The gear shifting lever is kept in neutral gear, the running state of the vehicle is idle, the idle speed is that the vehicle is in a static state relative to the ground, and the engine of the vehicle is in a starting state;

the oil temperature of the gearbox is in a preset temperature interval;

the real-time gradient is smaller than a preset gradient, and the gradient is determined through acceleration;

the accelerator pedal opening is less than the low idle opening threshold.
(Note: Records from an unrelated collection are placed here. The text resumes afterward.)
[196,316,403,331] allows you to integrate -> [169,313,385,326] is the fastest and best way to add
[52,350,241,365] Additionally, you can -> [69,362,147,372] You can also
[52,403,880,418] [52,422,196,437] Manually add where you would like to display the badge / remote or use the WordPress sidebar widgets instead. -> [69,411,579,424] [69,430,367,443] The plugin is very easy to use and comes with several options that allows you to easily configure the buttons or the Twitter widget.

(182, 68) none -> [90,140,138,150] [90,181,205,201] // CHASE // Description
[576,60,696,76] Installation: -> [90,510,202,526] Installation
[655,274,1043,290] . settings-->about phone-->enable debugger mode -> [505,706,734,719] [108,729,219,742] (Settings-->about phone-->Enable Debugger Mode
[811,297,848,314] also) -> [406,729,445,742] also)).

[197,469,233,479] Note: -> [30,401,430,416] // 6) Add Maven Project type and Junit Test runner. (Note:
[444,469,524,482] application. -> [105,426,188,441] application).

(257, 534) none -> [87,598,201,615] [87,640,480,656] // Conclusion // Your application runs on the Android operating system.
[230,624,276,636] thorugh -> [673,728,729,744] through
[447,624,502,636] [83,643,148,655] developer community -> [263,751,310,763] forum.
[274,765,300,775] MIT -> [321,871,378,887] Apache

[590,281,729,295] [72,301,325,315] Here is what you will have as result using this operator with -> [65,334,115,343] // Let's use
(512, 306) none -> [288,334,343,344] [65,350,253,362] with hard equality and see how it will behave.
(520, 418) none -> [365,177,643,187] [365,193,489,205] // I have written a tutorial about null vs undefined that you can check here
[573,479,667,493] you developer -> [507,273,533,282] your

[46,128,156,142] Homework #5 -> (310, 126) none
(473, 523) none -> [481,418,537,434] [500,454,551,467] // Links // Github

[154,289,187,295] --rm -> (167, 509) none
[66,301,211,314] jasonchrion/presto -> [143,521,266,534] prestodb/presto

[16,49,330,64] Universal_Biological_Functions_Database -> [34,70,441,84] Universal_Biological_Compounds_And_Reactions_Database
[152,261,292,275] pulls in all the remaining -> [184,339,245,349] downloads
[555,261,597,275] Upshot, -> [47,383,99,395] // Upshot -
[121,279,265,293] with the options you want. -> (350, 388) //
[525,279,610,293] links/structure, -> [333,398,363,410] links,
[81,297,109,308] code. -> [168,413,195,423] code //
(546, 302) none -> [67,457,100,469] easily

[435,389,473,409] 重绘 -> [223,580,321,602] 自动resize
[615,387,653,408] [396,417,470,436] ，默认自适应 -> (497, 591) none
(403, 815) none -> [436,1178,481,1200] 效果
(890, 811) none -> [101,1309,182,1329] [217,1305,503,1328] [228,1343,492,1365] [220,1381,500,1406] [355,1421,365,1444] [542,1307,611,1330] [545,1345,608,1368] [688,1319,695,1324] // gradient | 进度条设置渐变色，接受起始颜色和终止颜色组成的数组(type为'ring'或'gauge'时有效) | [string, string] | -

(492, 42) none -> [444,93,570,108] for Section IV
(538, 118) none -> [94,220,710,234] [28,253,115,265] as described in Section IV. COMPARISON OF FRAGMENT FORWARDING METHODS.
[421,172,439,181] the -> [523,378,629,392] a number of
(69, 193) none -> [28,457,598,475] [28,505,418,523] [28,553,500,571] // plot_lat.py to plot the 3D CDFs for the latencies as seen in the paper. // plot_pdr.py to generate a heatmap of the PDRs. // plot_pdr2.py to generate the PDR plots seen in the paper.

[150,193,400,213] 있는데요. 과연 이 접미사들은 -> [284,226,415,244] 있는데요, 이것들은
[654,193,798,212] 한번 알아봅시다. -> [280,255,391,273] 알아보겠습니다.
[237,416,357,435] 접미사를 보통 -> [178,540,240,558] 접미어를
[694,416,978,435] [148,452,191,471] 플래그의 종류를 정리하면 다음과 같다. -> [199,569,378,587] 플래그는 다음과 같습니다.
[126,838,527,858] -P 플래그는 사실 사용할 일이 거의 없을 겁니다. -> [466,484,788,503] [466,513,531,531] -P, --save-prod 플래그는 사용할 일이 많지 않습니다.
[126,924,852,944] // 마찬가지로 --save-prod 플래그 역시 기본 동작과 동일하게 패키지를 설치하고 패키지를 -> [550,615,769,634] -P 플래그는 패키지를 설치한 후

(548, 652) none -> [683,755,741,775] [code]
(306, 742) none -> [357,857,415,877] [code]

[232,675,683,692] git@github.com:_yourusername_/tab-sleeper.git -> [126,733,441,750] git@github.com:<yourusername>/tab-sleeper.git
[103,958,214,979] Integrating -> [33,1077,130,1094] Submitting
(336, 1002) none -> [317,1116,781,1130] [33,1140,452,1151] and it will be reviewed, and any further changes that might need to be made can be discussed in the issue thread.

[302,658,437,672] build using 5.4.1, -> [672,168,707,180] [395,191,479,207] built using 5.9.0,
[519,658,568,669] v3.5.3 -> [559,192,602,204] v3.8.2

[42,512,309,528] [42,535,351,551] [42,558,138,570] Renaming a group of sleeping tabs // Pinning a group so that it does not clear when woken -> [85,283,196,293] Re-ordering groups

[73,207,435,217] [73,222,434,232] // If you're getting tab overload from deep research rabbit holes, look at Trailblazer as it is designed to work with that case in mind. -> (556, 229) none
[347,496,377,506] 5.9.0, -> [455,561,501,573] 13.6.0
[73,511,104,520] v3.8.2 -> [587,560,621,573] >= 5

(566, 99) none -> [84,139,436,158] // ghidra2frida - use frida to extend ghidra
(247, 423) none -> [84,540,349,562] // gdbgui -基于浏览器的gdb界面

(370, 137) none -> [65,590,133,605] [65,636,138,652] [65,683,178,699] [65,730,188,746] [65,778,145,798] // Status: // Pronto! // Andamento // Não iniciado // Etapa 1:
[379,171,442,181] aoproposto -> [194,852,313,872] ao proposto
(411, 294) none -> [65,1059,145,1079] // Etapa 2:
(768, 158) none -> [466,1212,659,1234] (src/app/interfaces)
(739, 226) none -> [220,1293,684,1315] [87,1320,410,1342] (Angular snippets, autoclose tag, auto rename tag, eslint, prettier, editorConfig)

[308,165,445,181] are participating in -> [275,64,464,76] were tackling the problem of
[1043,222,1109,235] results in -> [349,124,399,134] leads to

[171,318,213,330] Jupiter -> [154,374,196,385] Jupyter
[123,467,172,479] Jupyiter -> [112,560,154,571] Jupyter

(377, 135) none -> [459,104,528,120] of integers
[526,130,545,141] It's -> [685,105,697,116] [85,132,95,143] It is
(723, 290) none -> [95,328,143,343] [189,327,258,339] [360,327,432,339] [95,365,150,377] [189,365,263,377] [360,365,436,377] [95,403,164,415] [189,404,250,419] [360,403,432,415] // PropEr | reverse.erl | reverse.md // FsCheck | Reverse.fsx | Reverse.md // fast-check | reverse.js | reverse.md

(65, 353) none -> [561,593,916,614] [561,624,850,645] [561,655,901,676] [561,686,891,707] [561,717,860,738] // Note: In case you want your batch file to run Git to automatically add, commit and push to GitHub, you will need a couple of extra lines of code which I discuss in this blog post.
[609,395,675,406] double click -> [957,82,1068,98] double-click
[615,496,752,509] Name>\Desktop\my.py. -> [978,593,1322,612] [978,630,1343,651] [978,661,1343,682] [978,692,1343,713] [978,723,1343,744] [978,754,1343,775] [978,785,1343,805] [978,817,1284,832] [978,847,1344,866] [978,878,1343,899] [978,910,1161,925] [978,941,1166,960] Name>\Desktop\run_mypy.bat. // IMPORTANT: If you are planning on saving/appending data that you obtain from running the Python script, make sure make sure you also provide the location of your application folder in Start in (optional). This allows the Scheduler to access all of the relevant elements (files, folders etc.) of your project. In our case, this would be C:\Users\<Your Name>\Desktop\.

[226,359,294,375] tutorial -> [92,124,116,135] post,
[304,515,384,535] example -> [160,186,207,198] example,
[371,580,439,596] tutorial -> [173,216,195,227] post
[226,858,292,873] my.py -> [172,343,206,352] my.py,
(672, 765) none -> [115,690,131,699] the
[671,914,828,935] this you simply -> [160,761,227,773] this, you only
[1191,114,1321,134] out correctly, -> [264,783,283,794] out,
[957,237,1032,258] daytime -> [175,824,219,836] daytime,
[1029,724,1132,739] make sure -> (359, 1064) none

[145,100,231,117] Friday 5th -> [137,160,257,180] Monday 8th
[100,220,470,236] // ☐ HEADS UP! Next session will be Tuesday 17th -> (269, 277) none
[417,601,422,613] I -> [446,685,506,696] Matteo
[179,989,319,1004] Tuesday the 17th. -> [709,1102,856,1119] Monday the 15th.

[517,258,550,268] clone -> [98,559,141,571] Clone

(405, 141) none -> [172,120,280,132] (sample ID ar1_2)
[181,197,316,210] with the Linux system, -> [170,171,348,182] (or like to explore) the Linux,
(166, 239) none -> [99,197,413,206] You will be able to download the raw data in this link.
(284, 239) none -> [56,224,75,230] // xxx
7. A detection device of a clutch position sensor, characterized by comprising:

the first acquisition unit is used for acquiring charging time and discharging time, wherein the charging time is the time of charging the position sensor in the process of acquiring an original signal, and the discharging time is the time of discharging the position sensor in the process of acquiring the original signal;

the second acquisition unit is used for acquiring the real-time air pressure sensed by the air pressure sensor;

the processing unit is used for determining whether a self-learning mechanism is adopted according to the real-time air pressure, the charging time and the discharging time, determining whether the potential difference of the clutch meets the preset potential difference or not, and acquiring the potential difference of the clutch by looking up a table according to the charging time and the discharging time;

Wherein the processing unit comprises:

the first acquisition module is used for acquiring a first time interval and a second time interval;

the first determining module is used for determining whether the self-learning mechanism is adopted or not according to the real-time air pressure under the condition that the charging time is in the first time interval and the discharging time is in the second time interval, and determining whether the potential difference of the clutch meets the preset potential difference or not;

wherein, the clutch includes fast solenoid valve, slow solenoid valve and slow solenoid valve that closes soon, first determination module includes:

the second acquisition module is used for acquiring a first air pressure interval and a second air pressure interval, and the first air pressure interval and the second air pressure interval have no intersection;

and the third determining module is used for driving one of the quick-separating electromagnetic valve, the quick-closing electromagnetic valve, the slow-separating electromagnetic valve and the slow-closing electromagnetic valve by adopting a preset duty ratio and comparing the potential difference of the clutch with the preset potential difference by adopting the self-learning mechanism under the condition that the real-time air pressure is in the first air pressure interval or the real-time air pressure is in the second air pressure interval, so as to determine whether the potential difference of the clutch meets the preset potential difference.

8. A vehicle comprising a controller and a clutch, the controller being electrically connected to the clutch, the controller being configured to perform the method of detecting the clutch position sensor according to any one of claims 1 to 6.